Medya Çınar’ın tecrit uygulamalarına karşı hayatına son vermesinin üzerinden bir yıl geçti.
Nusaybin’de sokağa çıkma yasağının devam ettiği 26 Mayıs 2016’da kentten tahliye edilenler arasında olan Çınar, tahliye edildiği sırada yaralı ve bir kolu sargıda olarak görüntülenmişti. Nusaybin Davası’nda yargılanırken, tecride karşı 3 Nisan 2019’da hayatına son veren Siraç Yüksek ile birlikte davası düşürülen Çınar, 16 Nisan 2018 tarihli savunmasında “Sayın Abdullah Öcalan’ın üzerindeki tecridi kınıyorum” diye başlarken, Kobanê’ye dönük IŞİD saldırılarına dair “Bu saldırılar yapıldığı zaman orada kadınlar satılmaya başlandı, çocuklar öldürülmeye başlandı. İnsanlar öldürüldü ve hiçbir şekilde bir devlet çıkıp o insanların haklarını savunmadı. Ben de bir fert gibi rahat bir şekilde yaşayarak, başımı yastığa koyup duramazdım” ifadelerine yer vermişti.

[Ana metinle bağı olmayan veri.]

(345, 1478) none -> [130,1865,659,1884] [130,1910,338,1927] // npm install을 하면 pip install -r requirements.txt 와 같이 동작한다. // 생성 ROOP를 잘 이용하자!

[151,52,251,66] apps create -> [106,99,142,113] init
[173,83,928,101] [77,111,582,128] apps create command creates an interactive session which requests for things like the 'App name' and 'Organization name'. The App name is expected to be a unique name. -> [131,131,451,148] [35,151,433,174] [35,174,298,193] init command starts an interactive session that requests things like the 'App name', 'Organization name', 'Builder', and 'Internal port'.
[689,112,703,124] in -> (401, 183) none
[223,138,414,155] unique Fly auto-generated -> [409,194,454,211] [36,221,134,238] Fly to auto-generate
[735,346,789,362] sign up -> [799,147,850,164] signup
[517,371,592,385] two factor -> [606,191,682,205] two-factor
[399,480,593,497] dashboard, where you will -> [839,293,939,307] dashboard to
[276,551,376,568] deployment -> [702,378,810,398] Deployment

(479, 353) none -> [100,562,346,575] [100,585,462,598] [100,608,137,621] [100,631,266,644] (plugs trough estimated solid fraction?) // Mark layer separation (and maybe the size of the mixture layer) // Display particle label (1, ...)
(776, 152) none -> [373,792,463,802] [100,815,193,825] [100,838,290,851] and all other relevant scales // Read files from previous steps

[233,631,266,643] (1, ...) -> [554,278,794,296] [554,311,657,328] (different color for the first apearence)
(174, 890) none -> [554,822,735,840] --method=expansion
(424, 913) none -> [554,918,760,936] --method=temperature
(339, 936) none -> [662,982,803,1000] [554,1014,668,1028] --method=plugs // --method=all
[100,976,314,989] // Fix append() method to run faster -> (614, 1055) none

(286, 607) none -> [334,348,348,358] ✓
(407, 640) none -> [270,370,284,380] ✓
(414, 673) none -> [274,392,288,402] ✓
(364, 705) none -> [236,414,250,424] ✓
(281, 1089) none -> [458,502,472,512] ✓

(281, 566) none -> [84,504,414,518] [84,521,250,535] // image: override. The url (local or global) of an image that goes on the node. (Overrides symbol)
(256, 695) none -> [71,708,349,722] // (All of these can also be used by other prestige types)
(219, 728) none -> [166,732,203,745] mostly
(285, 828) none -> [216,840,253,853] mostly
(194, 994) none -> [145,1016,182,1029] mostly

Medya Çınar’ın hayatına son vermesinin ardından cezaevi yönetimi tarafından ailesine teslim edilen günlüğünde de hayatına son vermeden bir gün önce düştüğü notta yaralı olduğu için açlık grevi eylemine katılamamanın rahatsızlığını dile getirmişti Çınar’ın hayatına son vermesinin ardından cezaevi yönetimi tarafından ailesine teslim edilen özel eşyalarının arasında tarağından, eşarbına, yeleğinden pantolonuna ve fotoğraflarına dair birçok hatıra bulunuyor. Ailesinin gözü gibi sakladığı eşyaları bir şeffaf bir kutu içinde saklarken, içlerinde yer alan pantolonuna işlediği rengarenk “barış” simgesi de dikkat çekiyor
MA’ya konuşan Çınar’ın annesi Çaçan Çınar, “Çok cesur, çok netti, kimseden çekinmiyordu” diye tanımladığı kızı için, “Her zaman insanlar ölmesin, tüm dünyaya barış gelsin isterdi. Bugün bizim de tek isteğimiz bir an önce barışın gelmesi, kötü uygulamaların tamamına son verilmesidir. İnsanların ölmemesidir. Bu kavganın sona ermesidir. Barış gelsin insanlar huzur bulsun istiyoruz” ifadelerini kullandı.
Tutuklanmasının ardından Mardin, Van, Oltu, Bitlis ve Ankara’daki cezaevlerinde tutulan Çınar’ın yanına her gittiklerinde yaralı olmasından dolayı çok üzüldüğünü belirten Çınar, “Ben her gittiğimde onun yarasını düşünüyordum. Ama o bana moral veriyordu. Sanki biz cezaevindeydik de o dışarıdaydı. Hayatına son vermeden önce de telefonla konuştuğumuzda Diyarbakır’da hayatına son veren Zülküf Gezen’den bahsetmişti. O bana bunları anlatırken, ben de ‘kızım sen öyle bir şey yapmayasın’ diye tembihledim. Bana aklından bile geçmediğini söylemişti ama sonra böyle oldu. Onun anısını yaşatmak istiyoruz. Kızımın dileği barıştı, tüm insanların huzur içinde olmasıydı. Onun dileği yerine gelsin istiyoruz” dedi.